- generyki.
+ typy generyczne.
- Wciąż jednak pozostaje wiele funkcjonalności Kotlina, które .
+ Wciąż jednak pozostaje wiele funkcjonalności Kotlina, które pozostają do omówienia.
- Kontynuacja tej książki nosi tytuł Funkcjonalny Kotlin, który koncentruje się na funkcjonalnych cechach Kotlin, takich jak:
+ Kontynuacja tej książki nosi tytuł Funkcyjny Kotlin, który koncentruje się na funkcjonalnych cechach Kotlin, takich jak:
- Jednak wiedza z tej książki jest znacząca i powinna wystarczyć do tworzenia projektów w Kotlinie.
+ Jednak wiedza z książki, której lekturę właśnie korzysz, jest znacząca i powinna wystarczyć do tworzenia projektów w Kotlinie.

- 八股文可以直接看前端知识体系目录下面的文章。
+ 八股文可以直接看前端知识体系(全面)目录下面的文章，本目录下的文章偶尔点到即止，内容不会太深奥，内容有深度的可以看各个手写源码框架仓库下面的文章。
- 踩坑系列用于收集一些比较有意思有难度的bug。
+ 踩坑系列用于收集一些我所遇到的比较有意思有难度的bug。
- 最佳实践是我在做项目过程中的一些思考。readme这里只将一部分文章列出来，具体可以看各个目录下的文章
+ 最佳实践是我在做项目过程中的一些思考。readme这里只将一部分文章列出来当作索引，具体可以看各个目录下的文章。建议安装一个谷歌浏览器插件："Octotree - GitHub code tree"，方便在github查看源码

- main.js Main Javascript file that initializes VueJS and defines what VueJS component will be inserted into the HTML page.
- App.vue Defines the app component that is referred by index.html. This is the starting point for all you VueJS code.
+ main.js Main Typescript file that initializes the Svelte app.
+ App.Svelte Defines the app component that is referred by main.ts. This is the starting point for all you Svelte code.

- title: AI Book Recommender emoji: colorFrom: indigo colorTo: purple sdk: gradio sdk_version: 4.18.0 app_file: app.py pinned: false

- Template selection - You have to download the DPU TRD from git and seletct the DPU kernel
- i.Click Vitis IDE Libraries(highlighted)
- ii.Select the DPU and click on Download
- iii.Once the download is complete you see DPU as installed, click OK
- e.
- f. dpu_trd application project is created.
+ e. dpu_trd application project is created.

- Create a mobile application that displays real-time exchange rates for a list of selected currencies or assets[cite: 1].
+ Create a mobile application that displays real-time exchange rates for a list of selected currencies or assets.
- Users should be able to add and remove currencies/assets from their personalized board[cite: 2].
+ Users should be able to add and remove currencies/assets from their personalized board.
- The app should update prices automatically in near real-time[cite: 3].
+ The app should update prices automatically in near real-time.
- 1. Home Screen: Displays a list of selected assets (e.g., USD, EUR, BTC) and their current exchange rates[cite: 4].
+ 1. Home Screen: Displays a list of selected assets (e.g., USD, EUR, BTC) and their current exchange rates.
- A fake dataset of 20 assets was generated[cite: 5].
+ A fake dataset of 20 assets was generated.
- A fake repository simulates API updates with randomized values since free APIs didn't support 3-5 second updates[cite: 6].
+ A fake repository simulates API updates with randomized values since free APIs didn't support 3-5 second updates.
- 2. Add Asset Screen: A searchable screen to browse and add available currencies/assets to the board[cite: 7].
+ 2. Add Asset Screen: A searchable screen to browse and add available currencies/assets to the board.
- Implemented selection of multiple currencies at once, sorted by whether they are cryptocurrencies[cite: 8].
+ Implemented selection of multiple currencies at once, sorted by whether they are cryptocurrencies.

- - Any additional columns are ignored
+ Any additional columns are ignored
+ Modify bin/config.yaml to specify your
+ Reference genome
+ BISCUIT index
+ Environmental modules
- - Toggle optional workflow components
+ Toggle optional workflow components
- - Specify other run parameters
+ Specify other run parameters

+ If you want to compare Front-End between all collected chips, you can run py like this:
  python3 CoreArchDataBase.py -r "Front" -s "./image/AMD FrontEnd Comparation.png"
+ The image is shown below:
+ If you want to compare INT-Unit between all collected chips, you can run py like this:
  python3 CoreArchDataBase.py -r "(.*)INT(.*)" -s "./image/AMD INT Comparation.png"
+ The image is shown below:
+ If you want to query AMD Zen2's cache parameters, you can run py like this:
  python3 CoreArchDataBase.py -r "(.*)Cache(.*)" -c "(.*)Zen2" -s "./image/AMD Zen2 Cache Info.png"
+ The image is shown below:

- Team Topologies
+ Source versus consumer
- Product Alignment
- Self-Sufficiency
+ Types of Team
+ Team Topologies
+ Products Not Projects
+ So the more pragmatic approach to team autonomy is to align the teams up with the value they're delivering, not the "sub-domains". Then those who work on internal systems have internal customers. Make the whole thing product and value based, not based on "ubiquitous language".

Exercise brief:
Nothing is to be left out; every record above must be repeated exactly.

Finished task:
- generyki.
+ typy generyczne.
- Wciąż jednak pozostaje wiele funkcjonalności Kotlina, które .
+ Wciąż jednak pozostaje wiele funkcjonalności Kotlina, które pozostają do omówienia.
- Kontynuacja tej książki nosi tytuł Funkcjonalny Kotlin, który koncentruje się na funkcjonalnych cechach Kotlin, takich jak:
+ Kontynuacja tej książki nosi tytuł Funkcyjny Kotlin, który koncentruje się na funkcjonalnych cechach Kotlin, takich jak:
- Jednak wiedza z tej książki jest znacząca i powinna wystarczyć do tworzenia projektów w Kotlinie.
+ Jednak wiedza z książki, której lekturę właśnie korzysz, jest znacząca i powinna wystarczyć do tworzenia projektów w Kotlinie.

- 八股文可以直接看前端知识体系目录下面的文章。
+ 八股文可以直接看前端知识体系(全面)目录下面的文章，本目录下的文章偶尔点到即止，内容不会太深奥，内容有深度的可以看各个手写源码框架仓库下面的文章。
- 踩坑系列用于收集一些比较有意思有难度的bug。
+ 踩坑系列用于收集一些我所遇到的比较有意思有难度的bug。
- 最佳实践是我在做项目过程中的一些思考。readme这里只将一部分文章列出来，具体可以看各个目录下的文章
+ 最佳实践是我在做项目过程中的一些思考。readme这里只将一部分文章列出来当作索引，具体可以看各个目录下的文章。建议安装一个谷歌浏览器插件："Octotree - GitHub code tree"，方便在github查看源码

- main.js Main Javascript file that initializes VueJS and defines what VueJS component will be inserted into the HTML page.
- App.vue Defines the app component that is referred by index.html. This is the starting point for all you VueJS code.
+ main.js Main Typescript file that initializes the Svelte app.
+ App.Svelte Defines the app component that is referred by main.ts. This is the starting point for all you Svelte code.

- title: AI Book Recommender emoji: colorFrom: indigo colorTo: purple sdk: gradio sdk_version: 4.18.0 app_file: app.py pinned: false

- Template selection - You have to download the DPU TRD from git and seletct the DPU kernel
- i.Click Vitis IDE Libraries(highlighted)
- ii.Select the DPU and click on Download
- iii.Once the download is complete you see DPU as installed, click OK
- e.
- f. dpu_trd application project is created.
+ e. dpu_trd application project is created.

- Create a mobile application that displays real-time exchange rates for a list of selected currencies or assets[cite: 1].
+ Create a mobile application that displays real-time exchange rates for a list of selected currencies or assets.
- Users should be able to add and remove currencies/assets from their personalized board[cite: 2].
+ Users should be able to add and remove currencies/assets from their personalized board.
- The app should update prices automatically in near real-time[cite: 3].
+ The app should update prices automatically in near real-time.
- 1. Home Screen: Displays a list of selected assets (e.g., USD, EUR, BTC) and their current exchange rates[cite: 4].
+ 1. Home Screen: Displays a list of selected assets (e.g., USD, EUR, BTC) and their current exchange rates.
- A fake dataset of 20 assets was generated[cite: 5].
+ A fake dataset of 20 assets was generated.
- A fake repository simulates API updates with randomized values since free APIs didn't support 3-5 second updates[cite: 6].
+ A fake repository simulates API updates with randomized values since free APIs didn't support 3-5 second updates.
- 2. Add Asset Screen: A searchable screen to browse and add available currencies/assets to the board[cite: 7].
+ 2. Add Asset Screen: A searchable screen to browse and add available currencies/assets to the board.
- Implemented selection of multiple currencies at once, sorted by whether they are cryptocurrencies[cite: 8].
+ Implemented selection of multiple currencies at once, sorted by whether they are cryptocurrencies.

- - Any additional columns are ignored
+ Any additional columns are ignored
+ Modify bin/config.yaml to specify your
+ Reference genome
+ BISCUIT index
+ Environmental modules
- - Toggle optional workflow components
+ Toggle optional workflow components
- - Specify other run parameters
+ Specify other run parameters

+ If you want to compare Front-End between all collected chips, you can run py like this:
  python3 CoreArchDataBase.py -r "Front" -s "./image/AMD FrontEnd Comparation.png"
+ The image is shown below:
+ If you want to compare INT-Unit between all collected chips, you can run py like this:
  python3 CoreArchDataBase.py -r "(.*)INT(.*)" -s "./image/AMD INT Comparation.png"
+ The image is shown below:
+ If you want to query AMD Zen2's cache parameters, you can run py like this:
  python3 CoreArchDataBase.py -r "(.*)Cache(.*)" -c "(.*)Zen2" -s "./image/AMD Zen2 Cache Info.png"
+ The image is shown below:

- Team Topologies
+ Source versus consumer
- Product Alignment
- Self-Sufficiency
+ Types of Team
+ Team Topologies
+ Products Not Projects
+ So the more pragmatic approach to team autonomy is to align the teams up with the value they're delivering, not the "sub-domains". Then those who work on internal systems have internal customers. Make the whole thing product and value based, not based on "ubiquitous language".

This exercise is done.